In ruling that the Second Amendment protects a right to bear arms outside the home in the NRA-supported case New York State Rifle & Pistol Association v. Bruen (2022), the High Court explained the importance of American history and tradition. Justice Clarence Thomas’s opinion made clear that, for a firearm regulation to pass constitutional muster, the government must “justify its regulation by demonstrating that it is consistent with the Nation’s historical tradition of firearm regulation.”

While the U.S. Constitution’s Bill of Rights wasn’t ratified until 1791, the American colonists’ respect for the right to keep and bear arms predated 1776.

Hosting King Charles III for a state dinner in April, President Donald Trump used the occasion of America’s upcoming 250th birthday to remark upon our shared history. Invoking the Magna Carta, the president explained, “Fate drew a long arc from the meadow at Runnymede to the streets of Philadelphia that ran through the lives of people born and bred on the British code that ‘no man should be denied either justice or right.’”

American gun owners are correct to view the Second Amendment to the U.S. Constitution as protecting a natural right—the logical extension of the right to self-defense inherent to all peoples. As such, this right is not dependent on any government for its existence.

Still, it is undeniable that the English tradition of individual rights influenced the American right to keep and bear arms. As George Mason University Antonin Scalia Law School Professor Joyce Lee Malcolm examined in her 1983 law review article “The Right of the People to Keep and Bear Arms: The Common Law Tradition,” the historical record shows that the American colonists were informed by the rights of their forebears.

Malcom explained that given English tradition and law, “The Second Amendment should be properly read to extend to every citizen the right to have arms for personal defense,” adding, “This right was a legacy of the English, whose right to have arms was, at base, as much a personal right as a collective duty.”

Constitutional attorney and scholar Stephen Halbrook noted in his book That Every Man Be Armed: Evolution of a Constitutional Right, how the 1689 English Bill of Rights “included only two individual rights—those of bearing arms and petition.” Halbrook went on to explain “These rights… reappeared exactly a hundred years later in more absolute form as Articles I and II of the American Bill of Rights.”

This “more absolute form,” in a stable written constitution to be interpreted by an independent judiciary, has proved critical.

Today, the United Kingdom subjects suffer under a government that treats the right to arms as a disfavored privilege or with outright hostility. In recent decades, the UK and the rest of the anglosphere (Australia, Canada, and New Zealand) have all confiscated, or are currently in the process of confiscating, various firearms from their law-abiding subjects.

America’s formative experience with disarmament came a little earlier and had a far different outcome.

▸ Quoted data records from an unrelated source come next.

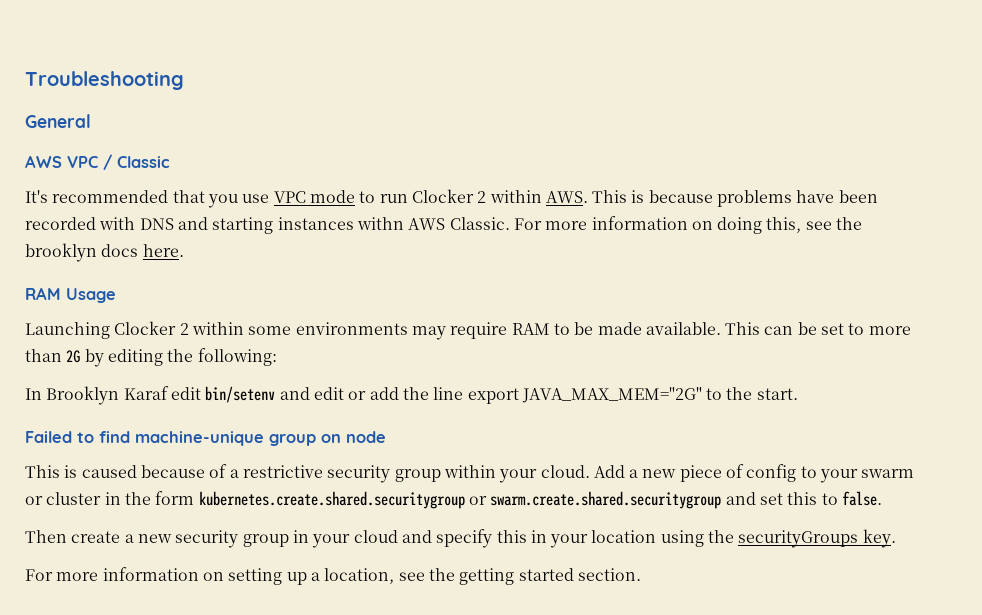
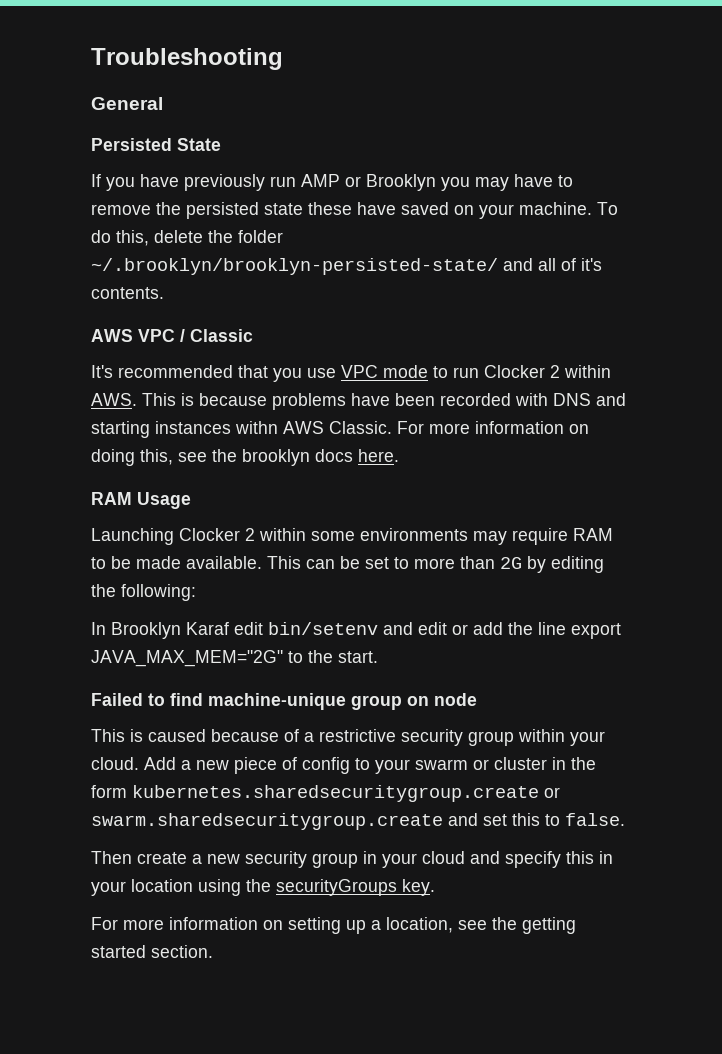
+ Persisted State
+ If you have previously run AMP or Brooklyn you may have to remove the persisted state these have saved on your machine. To do this, delete the folder ~/.brooklyn/brooklyn-persisted-state/ and all of it's contents.
- Add a new piece of config to your swarm or cluster in the form kubernetes.create.shared.securitygroup or swarm.create.shared.securitygroup and set this to false.
+ Add a new piece of config to your swarm or cluster in the form kubernetes.sharedsecuritygroup.create or swarm.sharedsecuritygroup.create and set this to false.

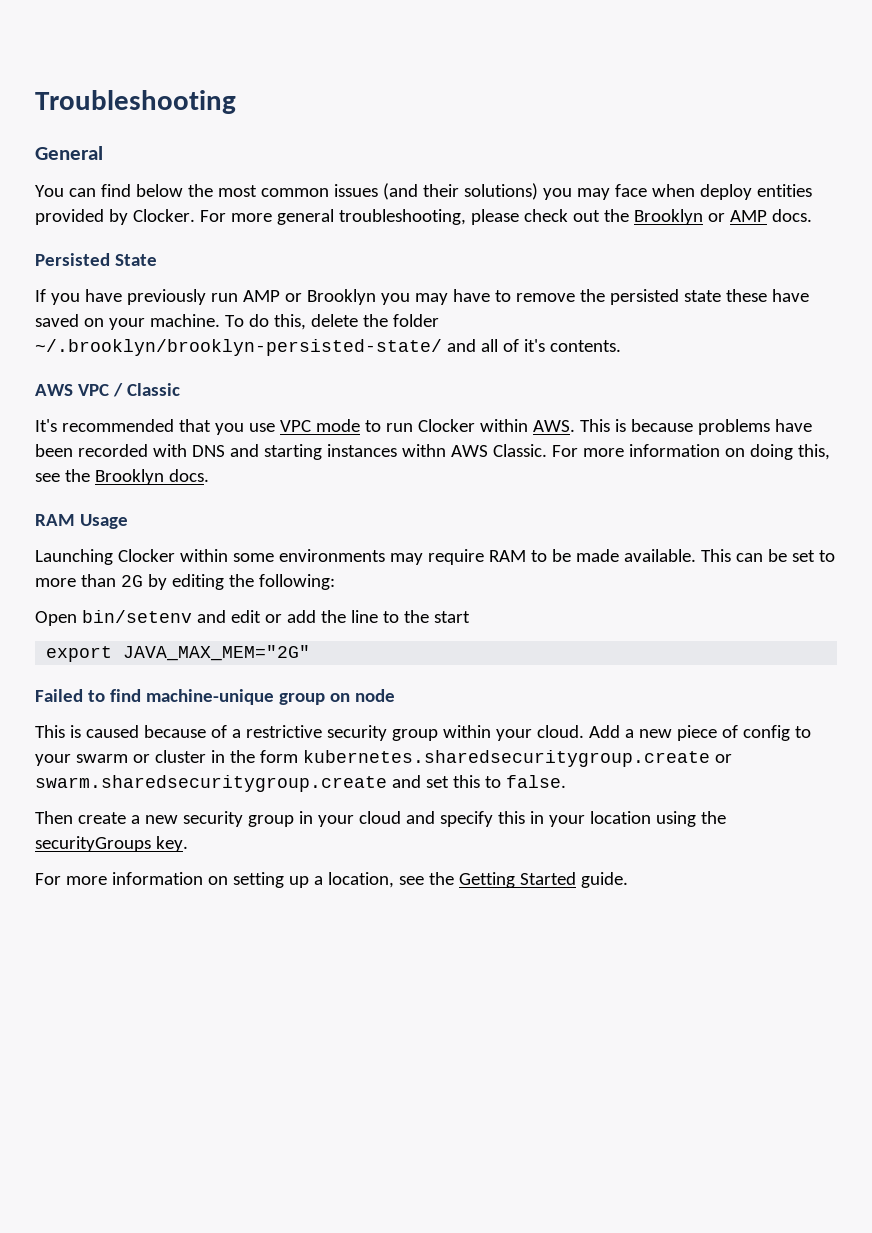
+ You can find below the most common issues (and their solutions) you may face when deploy entities provided by Clocker. For more general troubleshooting, please check out the Brooklyn or AMP docs.
- It's recommended that you use VPC mode to run Clocker 2 within AWS. This is because problems have been recorded with DNS and starting instances withn AWS Classic.
+ It's recommended that you use VPC mode to run Clocker within AWS. This is because problems have been recorded with DNS and starting instances withn AWS Classic.
- For more information on doing this, see the brooklyn docs here.
+ For more information on doing this, see the Brooklyn docs.
- Launching Clocker 2 within some environments may require RAM to be made available.
+ Launching Clocker within some environments may require RAM to be made available.
- In Brooklyn Karaf edit bin/setenv and edit or add the line export JAVA_MAX_MEM="2G" to the start.
+ Open bin/setenv and edit or add the line to the start
+ export JAVA_MAX_MEM="2G"
- For more information on setting up a location, see the getting started section.
+ For more information on setting up a location, see the Getting Started guide.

It was on April 19, 1775, when a British officer ordered the militiamen on Lexington Common to “throw down your arms and disperse.” The ensuing Battles of Lexington and Concord marked the start of the Revolutionary War. In the subsequent days, British General Thomas Gage strove to disarm the people of Boston. Founding fathers Thomas Jefferson and John Dickinson cited this confiscation effort in the “Declaration of the Causes and Necessity of Taking Up Arms,” passed by the Second Continental Congress on July 6, 1775.

American gun owners have every reason to celebrate, cherish and herald our vibrant history and what it means for our right to keep and bear arms as our country reaches a quarter millennium. With the continued support of NRA members dedicated to preserving freedom, we can protect this foundational American right for the remainder of America’s third century and beyond.